Prelude: Seamus
25
April, 2020
Prelude: Seamus

Seamus:

It’s a night like any other, you suppose.  The late trucks pull up to the dock and you spend a few hours with a pallet jack unloading them and stowing them in the warehouse before the stockers come in and put the stuff out on the shelves.  Same shit every day.  But you like the night.  The frigid desert air mingling with the residual heat rising from the concrete, and you’re far enough away from the lights of the strip that you can see the stars sometimes.

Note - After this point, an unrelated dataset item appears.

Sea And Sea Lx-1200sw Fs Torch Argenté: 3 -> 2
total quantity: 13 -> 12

You’re leaning against the dock having a smoke when you notice a penny on the ground.  It’s a shiny, perfect penny.  This happens to you a lot.  You pick it up, just like all the others, and give it a glance.  The strike is perfect, the edges are so sharp they could cut you.  It’s flawless, perfectly clean, even the side that was face down on the foul concrete of the grocer’s loading dock.  Denver mint.  1971.  Exactly like the tens of thousands of others you have in your apartment.  You’ve always thought that some day your lucky penny hoard – you call it a “hoard” because you’ve always liked the word – will be your retirement, but the math just doesn’t work out.  Even considering the crazy days when you find a hundred pennies or more.

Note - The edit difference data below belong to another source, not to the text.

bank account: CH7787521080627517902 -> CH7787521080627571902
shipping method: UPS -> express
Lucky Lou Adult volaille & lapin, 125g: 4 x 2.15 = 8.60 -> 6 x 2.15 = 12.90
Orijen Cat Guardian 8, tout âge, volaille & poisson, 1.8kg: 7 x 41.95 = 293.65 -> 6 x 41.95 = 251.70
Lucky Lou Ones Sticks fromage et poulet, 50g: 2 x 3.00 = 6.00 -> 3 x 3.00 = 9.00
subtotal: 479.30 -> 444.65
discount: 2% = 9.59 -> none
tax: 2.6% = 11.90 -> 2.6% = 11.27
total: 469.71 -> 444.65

You take another drag off your smoke and let it out slowly into the cool night air.  You’ve got a few minutes left on your break.  Everyone else is inside in the break room.  There’s a tiny ting of metal hitting the concrete and you look down.  It’s the penny.  No…you check your pocket…it’s another penny.  That’s new.  In the same spot as the first one.  You pick up this new one and verify it’s exactly the same as the rest.  On a whim, you flip it in the air, watch the floodlights glint off the shiny copper, and snatch it out of the air on the way down.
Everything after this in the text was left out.